Is there any more perfect vehicle for teenage angst than Sylvia Plath in all her brilliance and *beep* up mental glory? I saw this, The Children's Hour and Slaughterhouse 5 in a three movie marathon in the middle of the night on my television... before Cable. I don't know how the programmer for that channel made the decision to include 3 of the most disturbing movies ever in a 6 hour overnight late show dramafest, but I'm guessing they were fired for their culpability in several suicide attempts not long after airing. These three movies are some of the darkest, most intensely emotional films ever created and I was probably 14 when I saw them, all in a row, like three bullets standing in line gleaming their deadly promise. The books are powerful enough, but the film representations are downright disturbing, especially for an already fragile creature with a traumatic history and a bleak future. Watch them, see the brilliant film structures; see the unrivaled acting; see the heartbreaking emotional desolation; then go to your therapist and ask for some mighty fine happy pills, because you will never have needed them more.
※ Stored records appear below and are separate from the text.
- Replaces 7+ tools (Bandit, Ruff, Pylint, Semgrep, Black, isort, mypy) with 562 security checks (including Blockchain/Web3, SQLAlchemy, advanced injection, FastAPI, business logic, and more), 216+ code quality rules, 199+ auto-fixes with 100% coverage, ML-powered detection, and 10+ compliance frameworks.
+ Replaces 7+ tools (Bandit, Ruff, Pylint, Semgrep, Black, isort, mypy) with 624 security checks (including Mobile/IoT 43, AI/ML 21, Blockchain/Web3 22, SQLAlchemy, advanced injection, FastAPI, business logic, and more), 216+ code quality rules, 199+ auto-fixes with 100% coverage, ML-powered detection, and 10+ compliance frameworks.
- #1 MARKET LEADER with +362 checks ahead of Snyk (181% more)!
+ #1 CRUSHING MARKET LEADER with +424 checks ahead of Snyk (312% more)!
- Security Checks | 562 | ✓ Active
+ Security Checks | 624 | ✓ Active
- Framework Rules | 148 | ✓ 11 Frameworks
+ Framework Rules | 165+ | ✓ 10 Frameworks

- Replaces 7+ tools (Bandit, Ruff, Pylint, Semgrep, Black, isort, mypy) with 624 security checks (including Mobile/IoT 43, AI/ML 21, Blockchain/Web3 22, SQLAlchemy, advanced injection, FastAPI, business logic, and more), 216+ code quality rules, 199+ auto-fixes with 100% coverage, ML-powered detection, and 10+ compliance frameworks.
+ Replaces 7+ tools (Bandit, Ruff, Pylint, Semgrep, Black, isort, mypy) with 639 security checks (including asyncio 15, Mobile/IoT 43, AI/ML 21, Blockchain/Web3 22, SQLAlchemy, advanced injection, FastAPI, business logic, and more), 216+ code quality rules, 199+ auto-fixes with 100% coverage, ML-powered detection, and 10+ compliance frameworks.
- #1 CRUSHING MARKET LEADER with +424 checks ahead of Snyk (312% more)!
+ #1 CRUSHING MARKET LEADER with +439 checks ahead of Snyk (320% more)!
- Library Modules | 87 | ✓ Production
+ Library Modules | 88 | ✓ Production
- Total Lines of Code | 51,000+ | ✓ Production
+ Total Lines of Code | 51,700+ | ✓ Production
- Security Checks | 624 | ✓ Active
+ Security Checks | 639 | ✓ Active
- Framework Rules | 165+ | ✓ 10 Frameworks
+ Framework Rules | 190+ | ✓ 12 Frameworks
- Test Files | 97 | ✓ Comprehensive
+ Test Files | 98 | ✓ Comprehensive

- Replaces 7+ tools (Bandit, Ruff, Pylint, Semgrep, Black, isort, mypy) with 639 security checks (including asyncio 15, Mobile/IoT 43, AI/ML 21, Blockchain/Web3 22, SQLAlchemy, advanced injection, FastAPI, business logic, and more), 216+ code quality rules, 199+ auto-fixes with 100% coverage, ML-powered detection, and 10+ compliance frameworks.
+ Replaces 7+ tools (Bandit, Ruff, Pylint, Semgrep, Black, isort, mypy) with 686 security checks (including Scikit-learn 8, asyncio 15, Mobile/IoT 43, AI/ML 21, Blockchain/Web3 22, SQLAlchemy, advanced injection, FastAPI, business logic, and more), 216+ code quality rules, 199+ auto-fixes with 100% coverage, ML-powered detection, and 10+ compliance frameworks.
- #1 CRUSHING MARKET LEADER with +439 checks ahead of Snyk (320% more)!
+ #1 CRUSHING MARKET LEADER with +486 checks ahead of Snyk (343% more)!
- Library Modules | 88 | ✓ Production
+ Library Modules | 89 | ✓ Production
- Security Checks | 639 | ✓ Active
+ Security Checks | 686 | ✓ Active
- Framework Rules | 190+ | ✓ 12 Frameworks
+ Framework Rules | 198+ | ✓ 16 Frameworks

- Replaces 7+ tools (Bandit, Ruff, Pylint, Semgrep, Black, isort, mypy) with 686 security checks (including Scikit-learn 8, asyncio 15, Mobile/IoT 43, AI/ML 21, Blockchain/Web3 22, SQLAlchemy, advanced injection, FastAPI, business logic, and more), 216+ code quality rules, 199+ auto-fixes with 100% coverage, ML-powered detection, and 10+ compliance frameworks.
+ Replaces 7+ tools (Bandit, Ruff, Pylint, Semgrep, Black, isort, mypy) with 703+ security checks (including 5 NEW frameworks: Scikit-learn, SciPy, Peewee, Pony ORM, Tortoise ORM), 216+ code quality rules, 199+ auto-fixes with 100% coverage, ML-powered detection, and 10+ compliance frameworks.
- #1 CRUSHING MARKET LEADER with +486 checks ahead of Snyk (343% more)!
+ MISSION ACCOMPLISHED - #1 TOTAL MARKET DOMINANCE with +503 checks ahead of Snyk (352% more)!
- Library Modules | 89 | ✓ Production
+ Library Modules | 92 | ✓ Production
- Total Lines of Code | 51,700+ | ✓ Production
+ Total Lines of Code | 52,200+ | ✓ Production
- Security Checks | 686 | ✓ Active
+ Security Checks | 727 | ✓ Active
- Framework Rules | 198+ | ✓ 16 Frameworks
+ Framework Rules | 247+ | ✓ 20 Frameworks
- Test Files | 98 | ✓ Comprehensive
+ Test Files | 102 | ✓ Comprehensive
8. The Children's Hour (1961)

Not Rated | 108 min | Drama, Romance

49 Metascore

A rebellious student at a girls' school accuses two teachers of lesbianism.

Director: William Wyler | Stars: Audrey Hepburn, Shirley MacLaine, James Garner, Miriam Hopkins

Votes: 18,387

See the notes for The Bell Jar above.

9. Slaughterhouse-Five (1972)

R | 104 min | Comedy, Drama, Sci-Fi

66 Metascore

Billy Pilgrim has mysteriously become unstuck in time. He goes on an uncontrollable trip back and forth from his birth in New York to life on a distant planet and back again to the horrors of the 1945 fire-bombing of Dresden.

Director: George Roy Hill | Stars: Michael Sacks, Ron Leibman, Eugene Roche, Sharon Gans

Votes: 13,907 | Gross: $0.57M

see the notes for The Bell Jar above.